Building a Rate Limiter from Scratch in Node.js (2026)

Every API you ship without rate limiting is a ticking time bomb. One aggressive client, one bot loop, one bad actor — and your server is toast. I've seen production APIs go down because someone left a retry loop running overnight.

The good news? You don't need Redis or a third-party service to get started. You can build a solid rate limiter in pure Node.js that handles most use cases. Let's build two different algorithms and plug them into Express.

Why Rate Limiting Matters

Rate limiting isn't just about stopping attacks. It's about protecting your server from accidental overload, controlling costs on metered APIs, ensuring fair usage across clients, and giving yourself breathing room when things go sideways. If you're running any public-facing API, you need this.

Algorithm 1: Token Bucket

The token bucket is the classic approach. You have a bucket that holds tokens. Each request costs one token. Tokens refill at a fixed rate. If the bucket is empty, the request gets rejected.

Here's the implementation. The key insight is that tokens refill lazily — we calculate how many tokens should have been added since the last check, rather than running a timer:

class TokenBucket {
  constructor(maxTokens, refillRate) {
    this.maxTokens = maxTokens;
    this.tokens = maxTokens;
    this.refillRate = refillRate; // tokens per second
    this.lastRefill = Date.now();
  }

  refill() {
    const now = Date.now();
    const elapsed = (now - this.lastRefill) / 1000;
    this.tokens = Math.min(
      this.maxTokens,
      this.tokens + elapsed * this.refillRate
    );
    this.lastRefill = now;
  }

  consume() {
    this.refill();
    if (this.tokens >= 1) {
      this.tokens -= 1;
      return true; // allowed
    }
    return false; // rate limited
  }
}

Algorithm 2: Sliding Window

The sliding window tracks actual timestamps of requests. Instead of tokens, you count: how many requests has this client made in the last N milliseconds?

class SlidingWindow {
  constructor(windowMs, maxRequests) {
    this.windowMs = windowMs;
    this.maxRequests = maxRequests;
    this.requests = [];
  }

  isAllowed() {
    const now = Date.now();
    this.requests = this.requests.filter(
      ts => now - ts < this.windowMs
    );

    if (this.requests.length < this.maxRequests) {
      this.requests.push(now);
      return true;
    }
    return false;
  }
}

One thing to watch: this stores a timestamp per request, so memory grows with traffic.
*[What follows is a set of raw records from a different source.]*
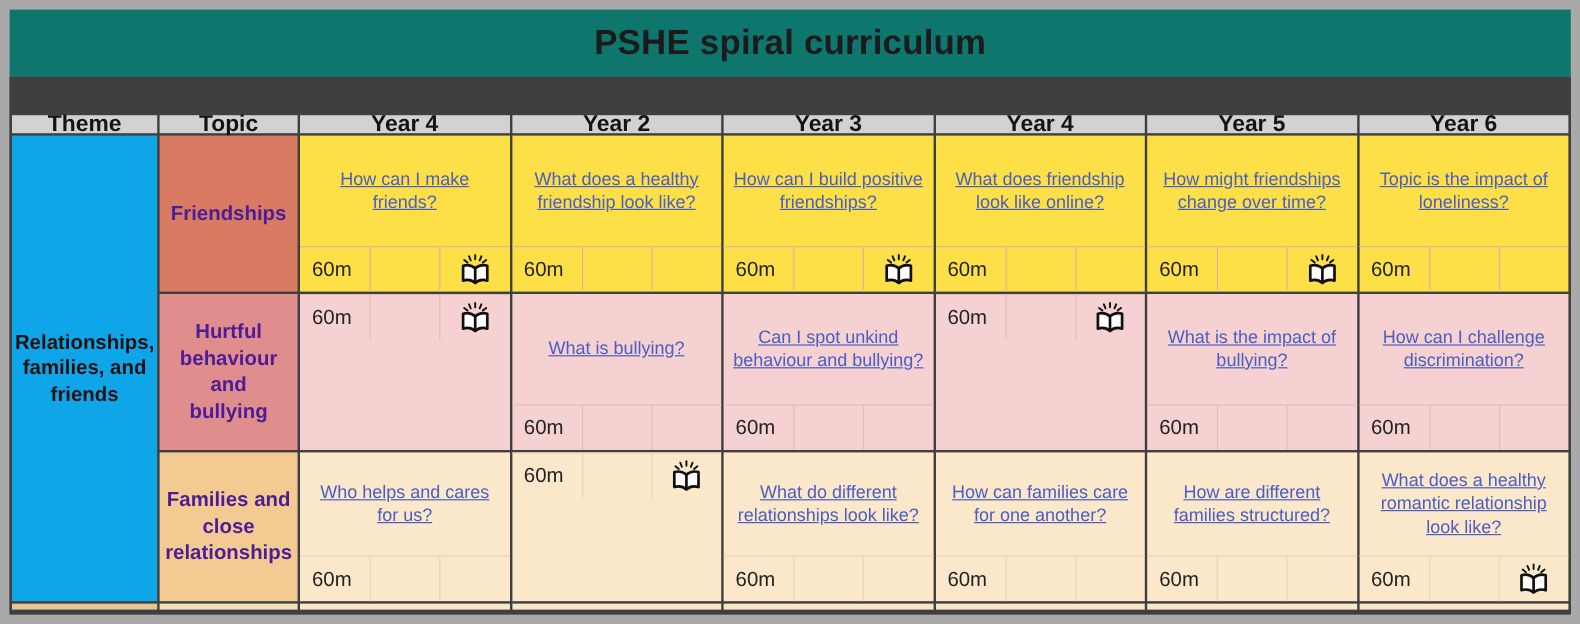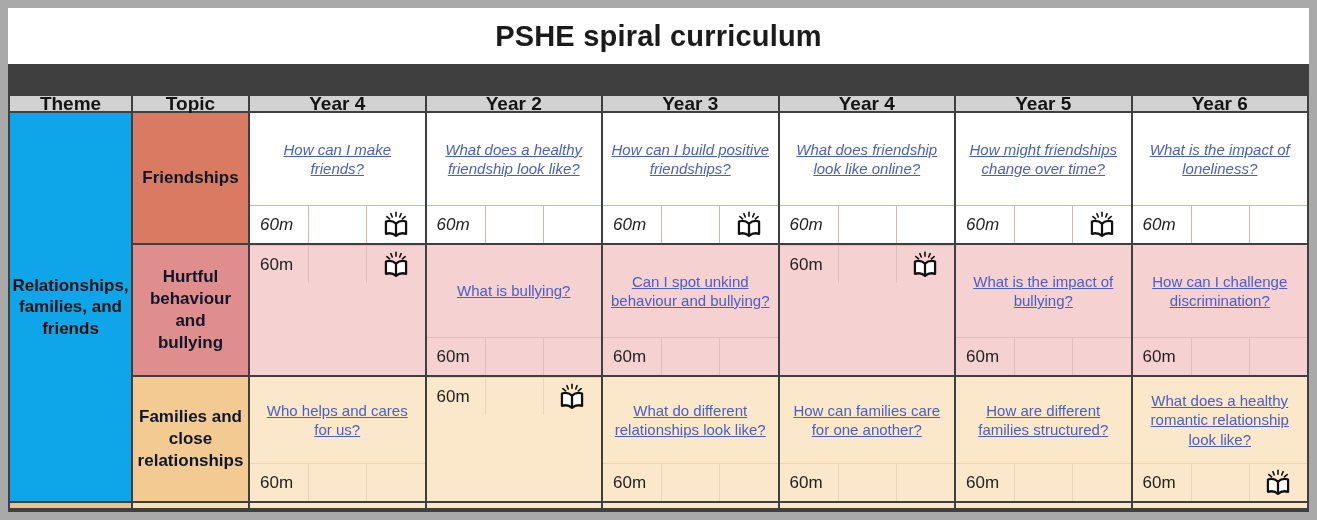"PSHE spiral curriculum" .titlebar { background: #ffffff -> #0f766e }
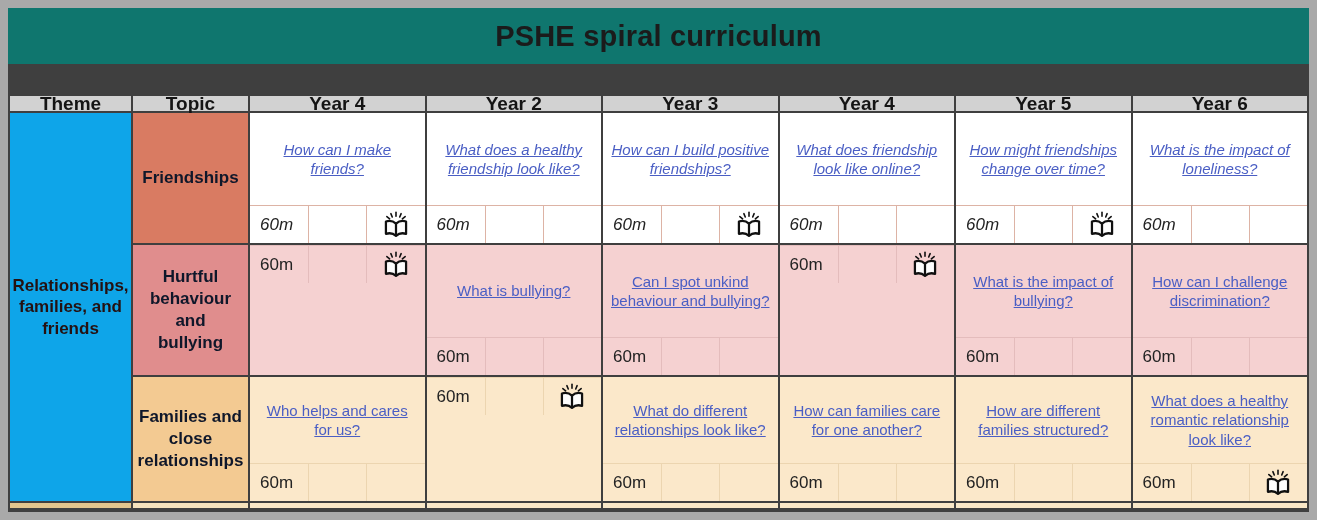"How can I make friends?" .qcell.r1 { background: #ffffff -> #fde047; font-style: italic -> none }
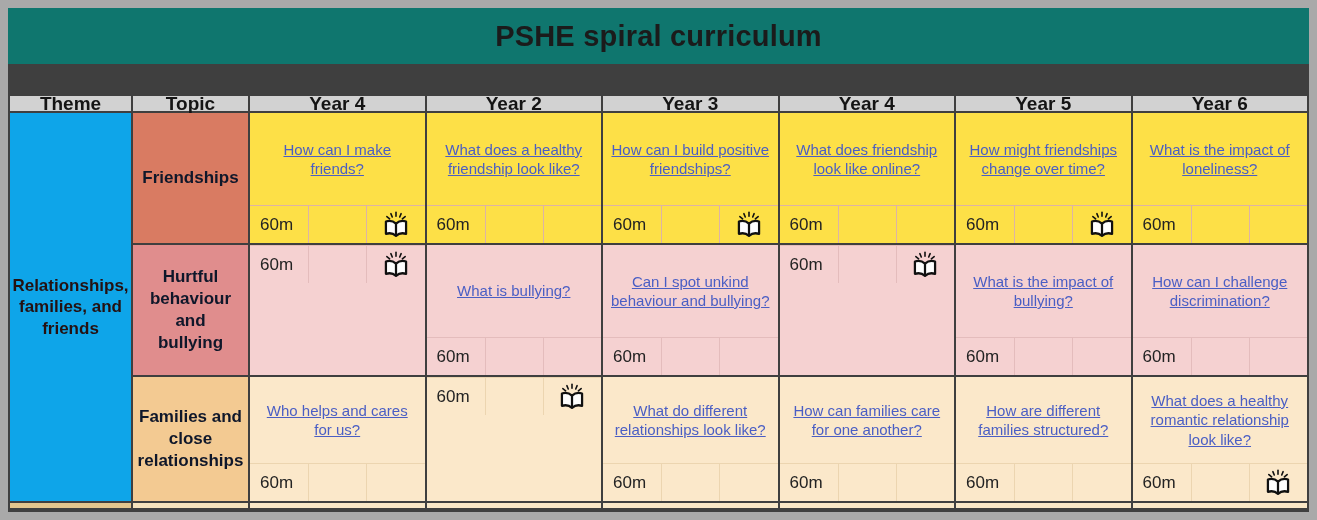"What is the impact of loneliness?" a.qlink { text: What -> Topic }
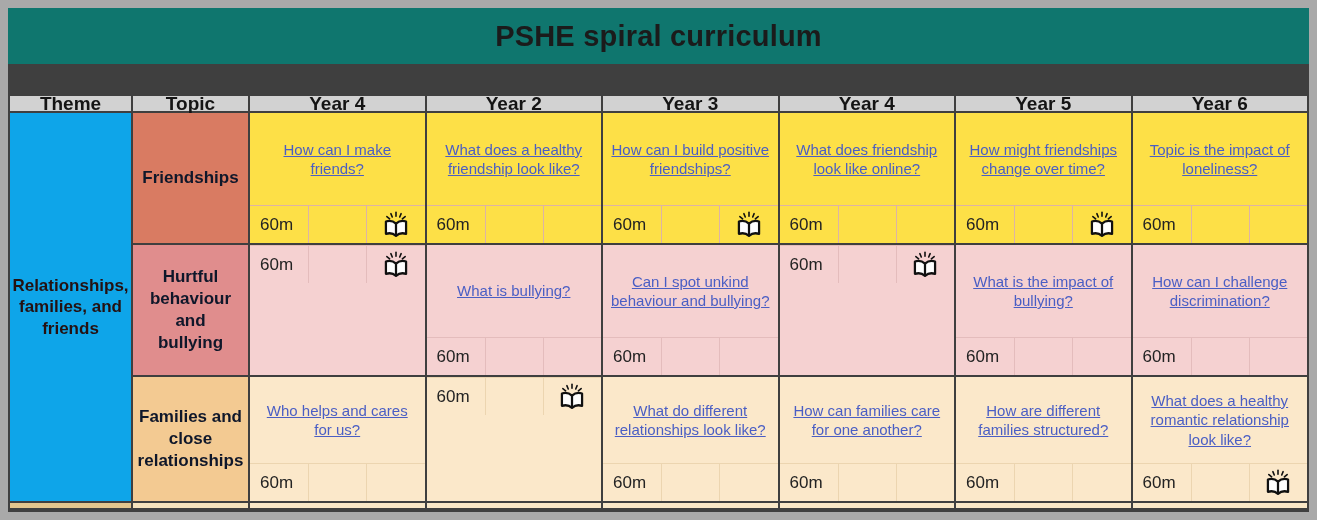"Friendships" .topic { color: #0f172a -> #4c1d95 }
For high-volume APIs, switch to a sliding window counter (approximate but fixed memory) or use the token bucket instead.

Plugging It into Express

Here's an Express middleware using the token bucket. Each IP gets its own bucket, stored in a Map:

const buckets = new Map();

function rateLimiter(maxTokens, refillRate) {
  return (req, res, next) => {
    const key = req.ip;

    if (!buckets.has(key)) {
      buckets.set(key, new TokenBucket(maxTokens, refillRate));
    }

    const bucket = buckets.get(key);

    if (bucket.consume()) {
      next();
    } else {
      res.status(429).json({
        error: 'Too many requests',
        retryAfter: Math.ceil(1 / refillRate)
      });
    }
  };
}

// 10 requests max, refills 2 tokens/sec
app.use('/api', rateLimiter(10, 2));

A few things to add in production: clean up stale buckets periodically, use a better key than req.ip behind proxies (try X-Forwarded-For or an API key), and add rate limit headers so clients know their limits.

Token Bucket vs Sliding Window

Use token bucket when you want burst tolerance, care more about average rate, or need memory efficiency. Use sliding window when you need strict per-window limits, exact request counting, or simpler mental model. Both work — pick whichever matches your API's behavior.

When to Graduate to Redis

This in-memory approach has limits: single process only (multiple Node.js instances each maintain separate bucket maps), no persistence across restarts, and memory grows with unique clients. When you need distributed rate limiting across multiple servers, persistent state, or millions of unique keys — that's when you bring in Redis with something like ioredis and a Lua script for atomic operations.

Wrapping Up

Rate limiting feels complex until you build it. Two classes, one middleware, and your API actually enforces boundaries. Start with the in-memory version, and graduate to Redis when your scale demands it.